R. Rosenzweig scrive che analizzando la maldicenza da questo punto di vista è evidente che chi sparla del prossimo non cerca di correggere il proprio comportamento. Invece di pensare a se stesso, va a vedere quello che manca nel prossimo; non fa teshuvà perché è troppo occupato a guardare i difetti degli altri. Pertanto dal punto di vista spirituale chi sparla del prossimo è come un morto perché questo difetto gli impedisce di sviluppare in se stesso le forze necessarie per fare teshuvà. Quando la persona colpita da tzara’at per aver commesso maldicenza viene isolata dal pubblico ha tempo di riflettere sulle colpe che ha commesso. La visita del kohen gli deve servire da ispirazione. Da persona che aveva perso la strada verso la teshuvà, ora esamina le proprie azioni, riacquista la propria spiritualità e diventa il migliore esempio di penitente.
Questa affermazione trova un supporto dal tipo di sacrifici che il metzora’ doveva portare al Bet Ha-Mikdàsh dopo che il kohen aveva dichiarato che non era più affetto dalla tzara’at. Nella Torà è scritto: “Il kohendarà ordine che si prendano per il purificando due uccelli sani puri, un ramo di cedro e un filo di lana di colore cremisi derivato da un verme, ed issopo”(Vaykrà, 14:4). I due uccelli ci ricordano dei due capri per l’espiazione dei peccati di tutto Israele nel giorno di Kippur. Essi devono essere uguali proprio come i due capri. Il ramo di cedro, che è un albero maestoso, allude al fatto che la maldicenza viene commessa per via dell’arroganza di chi sparla del prossimo. E per guarire bisogna umiliarsi come un verme e un issopo.
Rav Daniel Terni (Ancona c1740-c1815, Firenze), in Shem ‘Olàm cita i maestri che nel trattato‘Arachìn (15b) insegnano che [ora che non abbiamo il Bet Ha-Mikdàsh] per correggere questo suo difetto, se il maldicente è una persona che sa studiare, deve studiare Torà. Questo lo si impara dal versetto di Mishlè(Proverbi, 15:4) dove è scritto “L’albero della vita guarisce la lingua”. La lingua di cui parla il versetto non è altro che la malalingua, come è dimostrato dal profeta Yirmeyà (Geremia, 9:7) che disse: “La loro lingua è un dardo micidiale“. L’albero della vita non è altro che la Torà, come è detto in Mishlè (Proverbi, 3:18): “È un albero di vita per coloro che l’afferrano”. Se invece il maldicente è una persona che non sa studiare, si umilii come è detto in Mishlè (Proverbi, 15:4) di “rompere lo spirito”.

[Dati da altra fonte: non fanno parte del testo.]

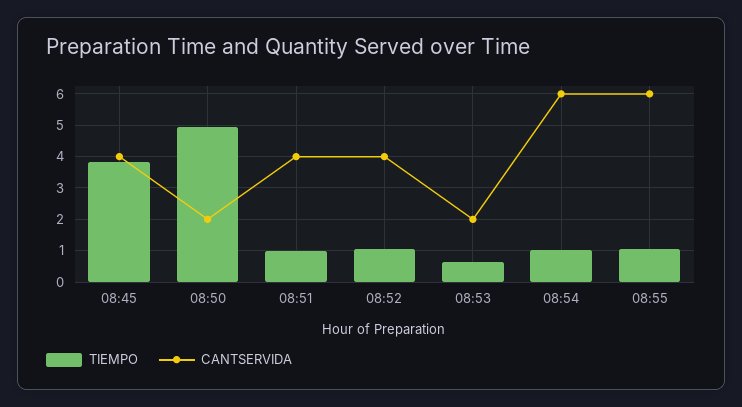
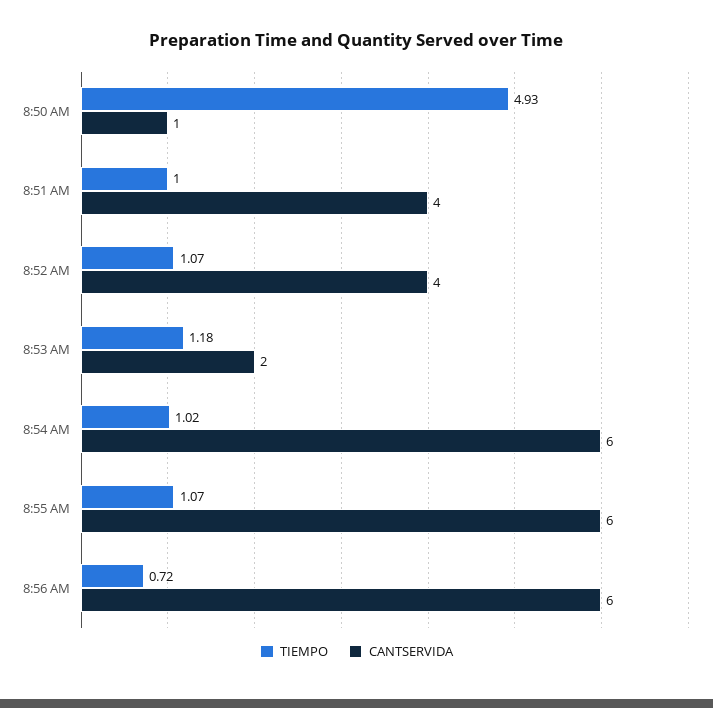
TIEMPO, 08:45: 3.8 -> none
CANTSERVIDA, 08:45: 4 -> none
CANTSERVIDA, 08:50: 2 -> 1
TIEMPO, 08:53: 0.6 -> 1.18
TIEMPO, 8:56 AM: none -> 0.72
CANTSERVIDA, 8:56 AM: none -> 6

R. David Feinstein (Belarus, 1929-2020, New York ) in Kol Dodì Parperaòt la-Chokhmà (p.137) osserva che nella Torà è scritto che i due uccelli devono essere puri, in ebraico tehoròt. Il valore numerico di questa parola è 620, proprio come la parola kèter, corona. Questo allude al fatto che facendo teshuvà, il penitente riacquista la “propria corona”, ovvero che è libero di ritornare a casa e di essere il padrone di se stesso.